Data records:
*** Begin section ***

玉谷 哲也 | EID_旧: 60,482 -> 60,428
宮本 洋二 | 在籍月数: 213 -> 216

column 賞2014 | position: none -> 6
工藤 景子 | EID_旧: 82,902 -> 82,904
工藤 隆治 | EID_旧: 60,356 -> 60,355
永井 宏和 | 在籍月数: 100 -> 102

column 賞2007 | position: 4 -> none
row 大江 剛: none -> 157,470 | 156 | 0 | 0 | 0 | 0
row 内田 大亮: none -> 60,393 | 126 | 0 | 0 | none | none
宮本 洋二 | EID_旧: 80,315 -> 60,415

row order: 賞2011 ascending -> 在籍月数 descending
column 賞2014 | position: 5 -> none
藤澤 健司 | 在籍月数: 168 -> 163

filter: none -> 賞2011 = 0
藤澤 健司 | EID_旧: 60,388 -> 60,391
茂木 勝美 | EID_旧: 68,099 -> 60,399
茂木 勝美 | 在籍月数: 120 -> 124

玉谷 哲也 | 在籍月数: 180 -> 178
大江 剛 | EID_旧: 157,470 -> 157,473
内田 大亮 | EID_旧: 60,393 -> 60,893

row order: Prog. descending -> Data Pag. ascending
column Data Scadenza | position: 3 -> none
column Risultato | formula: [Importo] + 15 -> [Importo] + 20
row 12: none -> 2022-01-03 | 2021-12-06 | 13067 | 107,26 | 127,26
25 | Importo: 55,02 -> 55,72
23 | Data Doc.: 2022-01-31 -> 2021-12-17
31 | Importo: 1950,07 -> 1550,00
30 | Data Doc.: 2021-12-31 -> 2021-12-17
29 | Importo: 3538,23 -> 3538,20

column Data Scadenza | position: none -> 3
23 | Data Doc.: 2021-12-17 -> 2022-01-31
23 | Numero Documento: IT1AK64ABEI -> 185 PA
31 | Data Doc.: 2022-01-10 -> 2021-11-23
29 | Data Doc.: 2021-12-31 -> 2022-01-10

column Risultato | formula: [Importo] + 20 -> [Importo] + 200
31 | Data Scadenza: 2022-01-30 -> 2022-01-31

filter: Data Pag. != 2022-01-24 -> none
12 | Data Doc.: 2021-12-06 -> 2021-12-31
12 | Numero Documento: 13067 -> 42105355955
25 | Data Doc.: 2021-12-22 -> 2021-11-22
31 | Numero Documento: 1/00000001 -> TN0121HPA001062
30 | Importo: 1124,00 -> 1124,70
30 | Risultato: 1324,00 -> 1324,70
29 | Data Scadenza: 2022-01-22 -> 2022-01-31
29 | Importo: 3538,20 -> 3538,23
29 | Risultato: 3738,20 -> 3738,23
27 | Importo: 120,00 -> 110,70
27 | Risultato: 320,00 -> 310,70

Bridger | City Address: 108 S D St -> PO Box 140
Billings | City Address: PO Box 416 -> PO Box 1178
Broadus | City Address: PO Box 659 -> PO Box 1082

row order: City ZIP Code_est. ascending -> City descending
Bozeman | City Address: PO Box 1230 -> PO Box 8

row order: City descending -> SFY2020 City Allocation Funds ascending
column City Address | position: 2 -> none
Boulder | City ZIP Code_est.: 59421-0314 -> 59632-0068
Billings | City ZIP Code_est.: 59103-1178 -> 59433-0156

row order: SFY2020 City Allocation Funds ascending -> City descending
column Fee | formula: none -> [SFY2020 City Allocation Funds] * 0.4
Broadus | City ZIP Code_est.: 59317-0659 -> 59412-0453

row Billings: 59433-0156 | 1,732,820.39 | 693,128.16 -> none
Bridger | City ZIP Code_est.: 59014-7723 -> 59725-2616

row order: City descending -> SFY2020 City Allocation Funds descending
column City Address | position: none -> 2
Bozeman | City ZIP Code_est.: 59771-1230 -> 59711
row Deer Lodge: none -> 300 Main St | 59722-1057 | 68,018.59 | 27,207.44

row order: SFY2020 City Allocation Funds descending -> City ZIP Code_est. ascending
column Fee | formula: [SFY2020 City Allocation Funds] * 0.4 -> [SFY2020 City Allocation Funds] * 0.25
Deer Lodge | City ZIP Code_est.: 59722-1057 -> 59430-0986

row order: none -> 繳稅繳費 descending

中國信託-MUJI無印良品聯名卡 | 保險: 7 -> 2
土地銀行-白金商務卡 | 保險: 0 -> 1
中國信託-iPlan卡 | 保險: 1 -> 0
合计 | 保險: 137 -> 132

*** End section ***

## Try it
Reproduce the preceding records exactly and completely.

## Problem solution
玉谷 哲也 | EID_旧: 60,482 -> 60,428
宮本 洋二 | 在籍月数: 213 -> 216

column 賞2014 | position: none -> 6
工藤 景子 | EID_旧: 82,902 -> 82,904
工藤 隆治 | EID_旧: 60,356 -> 60,355
永井 宏和 | 在籍月数: 100 -> 102

column 賞2007 | position: 4 -> none
row 大江 剛: none -> 157,470 | 156 | 0 | 0 | 0 | 0
row 内田 大亮: none -> 60,393 | 126 | 0 | 0 | none | none
宮本 洋二 | EID_旧: 80,315 -> 60,415

row order: 賞2011 ascending -> 在籍月数 descending
column 賞2014 | position: 5 -> none
藤澤 健司 | 在籍月数: 168 -> 163

filter: none -> 賞2011 = 0
藤澤 健司 | EID_旧: 60,388 -> 60,391
茂木 勝美 | EID_旧: 68,099 -> 60,399
茂木 勝美 | 在籍月数: 120 -> 124

玉谷 哲也 | 在籍月数: 180 -> 178
大江 剛 | EID_旧: 157,470 -> 157,473
内田 大亮 | EID_旧: 60,393 -> 60,893

row order: Prog. descending -> Data Pag. ascending
column Data Scadenza | position: 3 -> none
column Risultato | formula: [Importo] + 15 -> [Importo] + 20
row 12: none -> 2022-01-03 | 2021-12-06 | 13067 | 107,26 | 127,26
25 | Importo: 55,02 -> 55,72
23 | Data Doc.: 2022-01-31 -> 2021-12-17
31 | Importo: 1950,07 -> 1550,00
30 | Data Doc.: 2021-12-31 -> 2021-12-17
29 | Importo: 3538,23 -> 3538,20

column Data Scadenza | position: none -> 3
23 | Data Doc.: 2021-12-17 -> 2022-01-31
23 | Numero Documento: IT1AK64ABEI -> 185 PA
31 | Data Doc.: 2022-01-10 -> 2021-11-23
29 | Data Doc.: 2021-12-31 -> 2022-01-10

column Risultato | formula: [Importo] + 20 -> [Importo] + 200
31 | Data Scadenza: 2022-01-30 -> 2022-01-31

filter: Data Pag. != 2022-01-24 -> none
12 | Data Doc.: 2021-12-06 -> 2021-12-31
12 | Numero Documento: 13067 -> 42105355955
25 | Data Doc.: 2021-12-22 -> 2021-11-22
31 | Numero Documento: 1/00000001 -> TN0121HPA001062
30 | Importo: 1124,00 -> 1124,70
30 | Risultato: 1324,00 -> 1324,70
29 | Data Scadenza: 2022-01-22 -> 2022-01-31
29 | Importo: 3538,20 -> 3538,23
29 | Risultato: 3738,20 -> 3738,23
27 | Importo: 120,00 -> 110,70
27 | Risultato: 320,00 -> 310,70

Bridger | City Address: 108 S D St -> PO Box 140
Billings | City Address: PO Box 416 -> PO Box 1178
Broadus | City Address: PO Box 659 -> PO Box 1082

row order: City ZIP Code_est. ascending -> City descending
Bozeman | City Address: PO Box 1230 -> PO Box 8

row order: City descending -> SFY2020 City Allocation Funds ascending
column City Address | position: 2 -> none
Boulder | City ZIP Code_est.: 59421-0314 -> 59632-0068
Billings | City ZIP Code_est.: 59103-1178 -> 59433-0156

row order: SFY2020 City Allocation Funds ascending -> City descending
column Fee | formula: none -> [SFY2020 City Allocation Funds] * 0.4
Broadus | City ZIP Code_est.: 59317-0659 -> 59412-0453

row Billings: 59433-0156 | 1,732,820.39 | 693,128.16 -> none
Bridger | City ZIP Code_est.: 59014-7723 -> 59725-2616

row order: City descending -> SFY2020 City Allocation Funds descending
column City Address | position: none -> 2
Bozeman | City ZIP Code_est.: 59771-1230 -> 59711
row Deer Lodge: none -> 300 Main St | 59722-1057 | 68,018.59 | 27,207.44

row order: SFY2020 City Allocation Funds descending -> City ZIP Code_est. ascending
column Fee | formula: [SFY2020 City Allocation Funds] * 0.4 -> [SFY2020 City Allocation Funds] * 0.25
Deer Lodge | City ZIP Code_est.: 59722-1057 -> 59430-0986

row order: none -> 繳稅繳費 descending

中國信託-MUJI無印良品聯名卡 | 保險: 7 -> 2
土地銀行-白金商務卡 | 保險: 0 -> 1
中國信託-iPlan卡 | 保險: 1 -> 0
合计 | 保險: 137 -> 132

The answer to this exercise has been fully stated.